A matrix of rank 10^6 in double precision (8 bytes), would require roughly 7450 GB of storage. Assuming that only 2 % are non-zero, storage of the matrix entries drops to 150 GB. Add another 75 GB for the non-zero pattern in CSR format. We are still within the 250 GB of memory you said a single (multi-core) CPU has available. Storage of the vectors yi
, k1
-k4
, and kt
, 10^6 elements each, is merely 46 MB, and very likely fits entirely into the L3 cache.
Regarding the question of performance advantages of sparse over dense matrix methods, I’ve found the following HPC wire article and referenced paper to be an interesting read. It echos my suspicions that the advances in hardware and the availability of large cheap pools of memory make the complexity and overhead of sparse methods a less viable option than just using dense methods etc on GPUs or multi-core CPUs for several classes of problems (such as the machine learning problem described in the article).

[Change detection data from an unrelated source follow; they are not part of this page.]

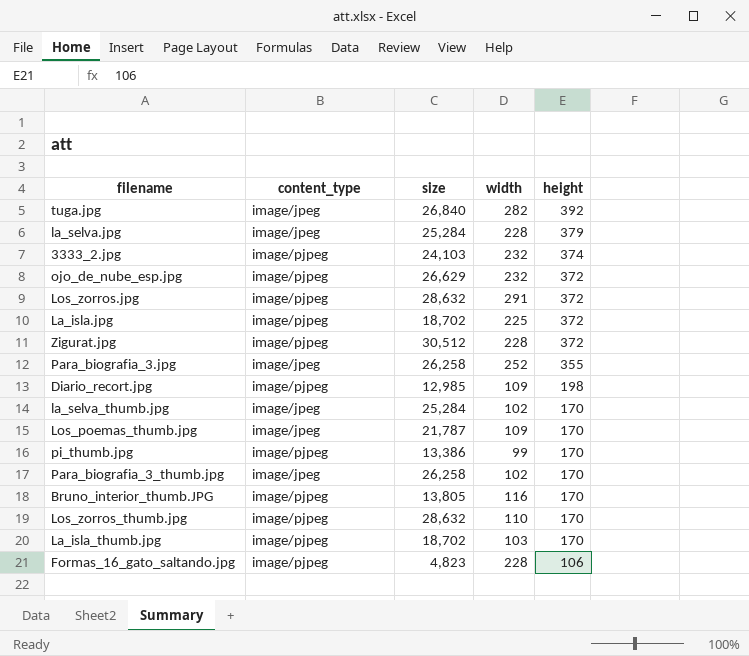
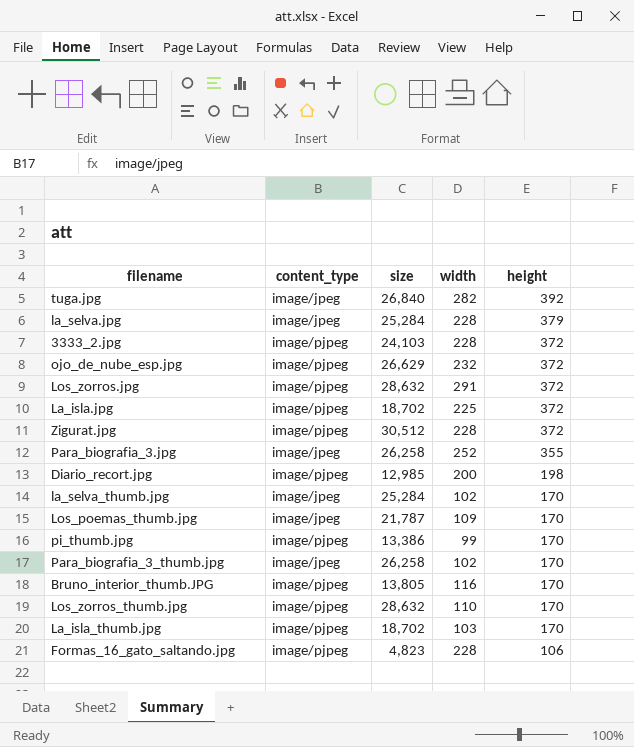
3333_2.jpg | width: 232 -> 228
3333_2.jpg | height: 374 -> 372
Diario_recort.jpg | width: 109 -> 200

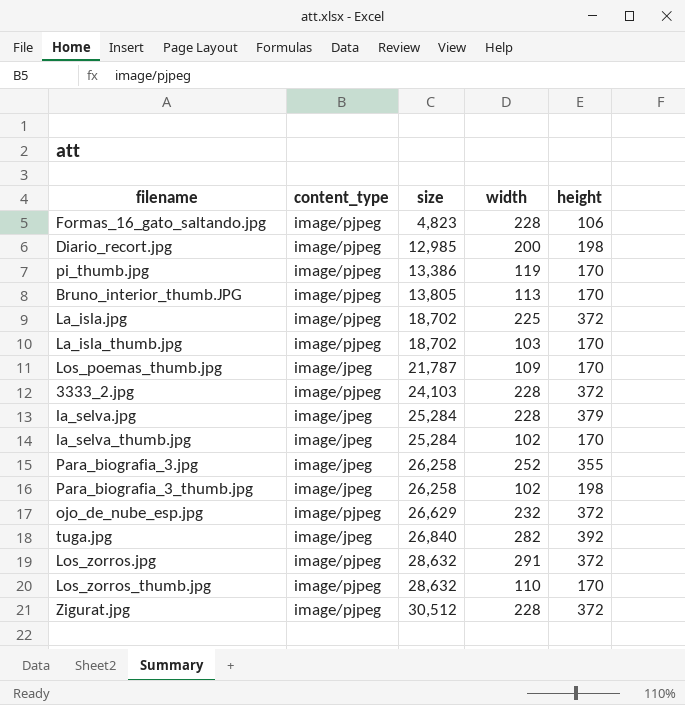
row order: height descending -> size ascending
pi_thumb.jpg | width: 99 -> 119
Bruno_interior_thumb.JPG | width: 116 -> 113
Para_biografia_3_thumb.jpg | height: 170 -> 198

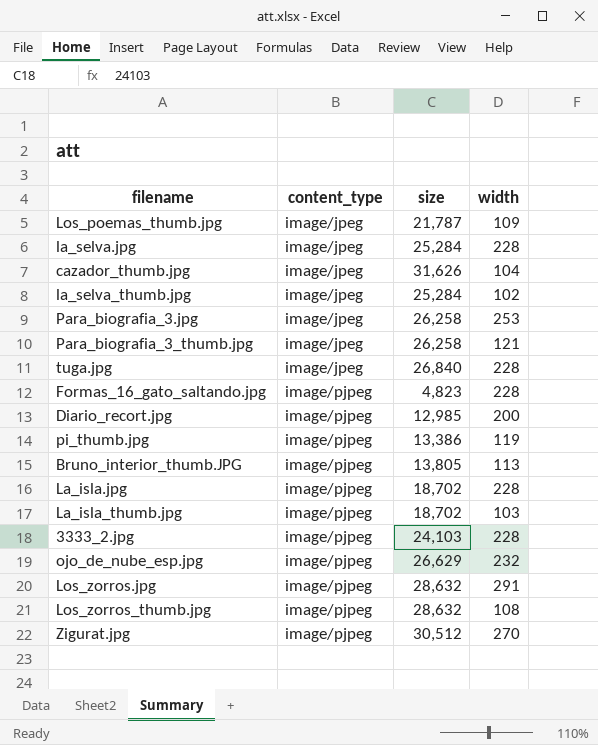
row order: size ascending -> content_type ascending
column height | position: 5 -> none
row cazador_thumb.jpg: none -> image/jpeg | 31,626 | 104
Para_biografia_3.jpg | width: 252 -> 253
Para_biografia_3_thumb.jpg | width: 102 -> 121
tuga.jpg | width: 282 -> 228
La_isla.jpg | width: 225 -> 228
Los_zorros_thumb.jpg | width: 110 -> 108
Zigurat.jpg | width: 228 -> 270

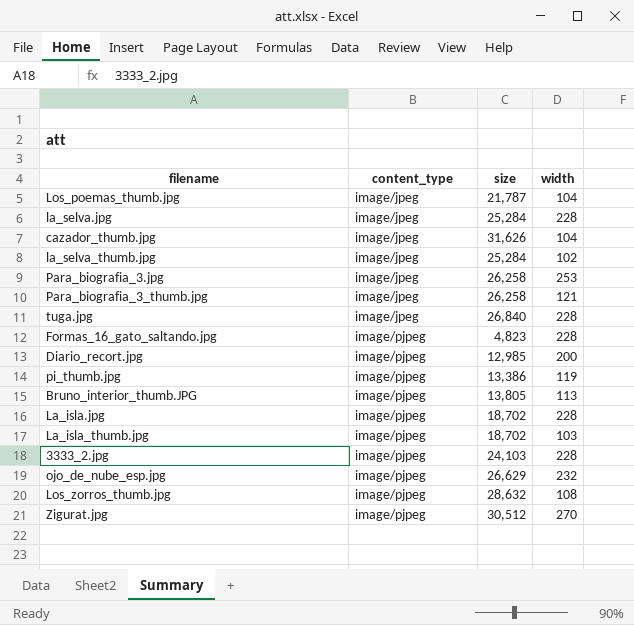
row Los_zorros.jpg: image/pjpeg | 28,632 | 291 -> none
Los_poemas_thumb.jpg | width: 109 -> 104

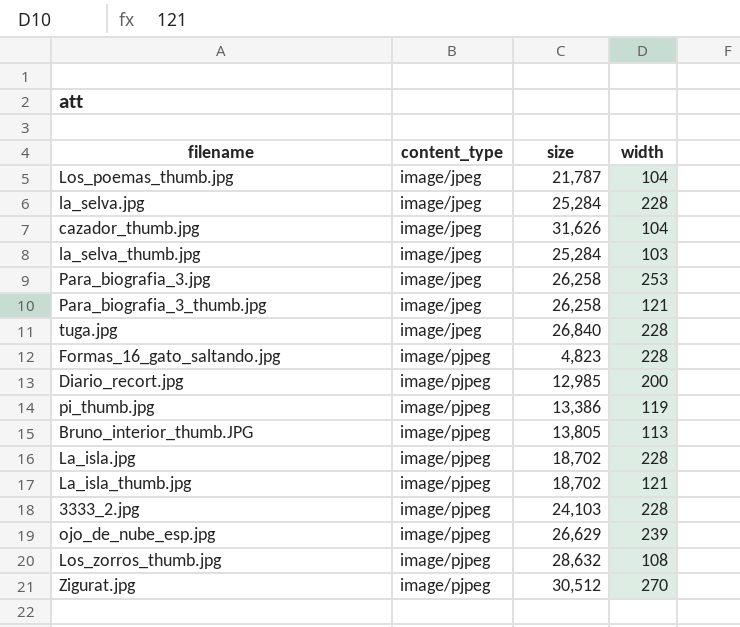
la_selva_thumb.jpg | width: 102 -> 103
La_isla_thumb.jpg | width: 103 -> 121
ojo_de_nube_esp.jpg | width: 232 -> 239

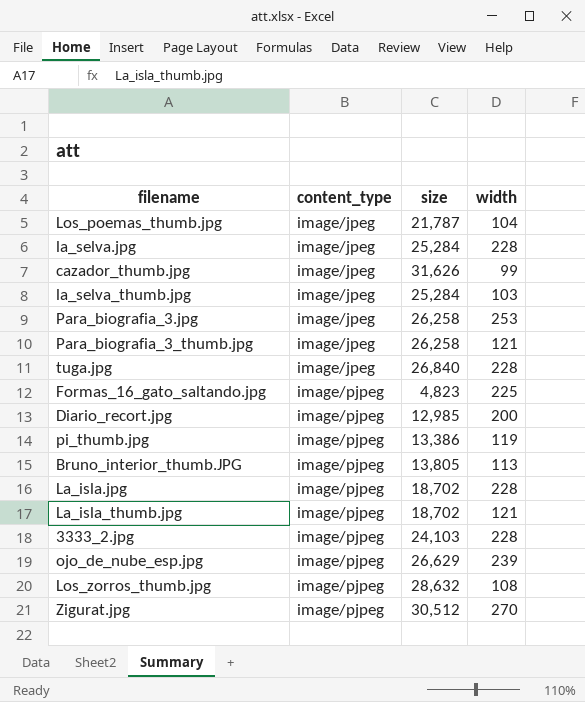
cazador_thumb.jpg | width: 104 -> 99
Formas_16_gato_saltando.jpg | width: 228 -> 225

A comparison of sparse vs dense methods for a wider range of problems on modern hardware would be helpful.
I find the article title misleading, because the hypothesis that led to the improved performance was
The researcher suspected the matrices might not be as sparse as originally assumed [emphasis mine] (hence they emphasize “assumed sparse” in their discussions), and they knew the benefits on memory savings in such cases are diminished as they can be easily overwhelmed by the additional costs of matrix operations.
So being aware of your matrix structure appears to pay off.
Totally agree about knowing the matrix structure. That’s why I think a similar analysis comparing sparse vs dense matrix methods for say large scale static Finite Element problems across a variety of hardware architectures would be a useful addition to the knowledge base. On the other hand, just what is the figure of merit wrt number of zero vs non-zero elements that one would use to define what “sparse” means. 40% zeros, 20% zeros ? etc
It varies, depending upon structure and hardware you are trying to target. A vague definition would be “enough that it is worth exploiting”. In cuSPARSE and MKL there are block sparse formats, where some zeros may be stored, but this way there are nice “dense” regions, where you can do dense computation. When matrices are symmetric, A = A^T, or the algorithms involve calculation of matrix powers y = A^p x (matrix polynomials, s-step Krylov methods), there are more tricks which can be exploited.
I’ve seen some works from the libCEED and MFEM communities, where the matrix-free approaches beat assembled matrices by large margins. See for example Fig. 7 in this work: [2204.01722] Performance Portable Solid Mechanics via Matrix-Free $p$-Multigrid, or other works by Jed Brown. Another person working heavily in this area, specifically on matrix-free discontinous Galerkin methods, is Martin Kronbichler.
AFAIK, the advantage of these algorithms is because they have higher amounts of flops per dof, they are better suited to today’s “imbalanced” architectures, where you can do more flops than memory accesses.
(Image taken from the NHR PerfLab Seminar: A Review of Processor Advances Over the Past Thirty Years)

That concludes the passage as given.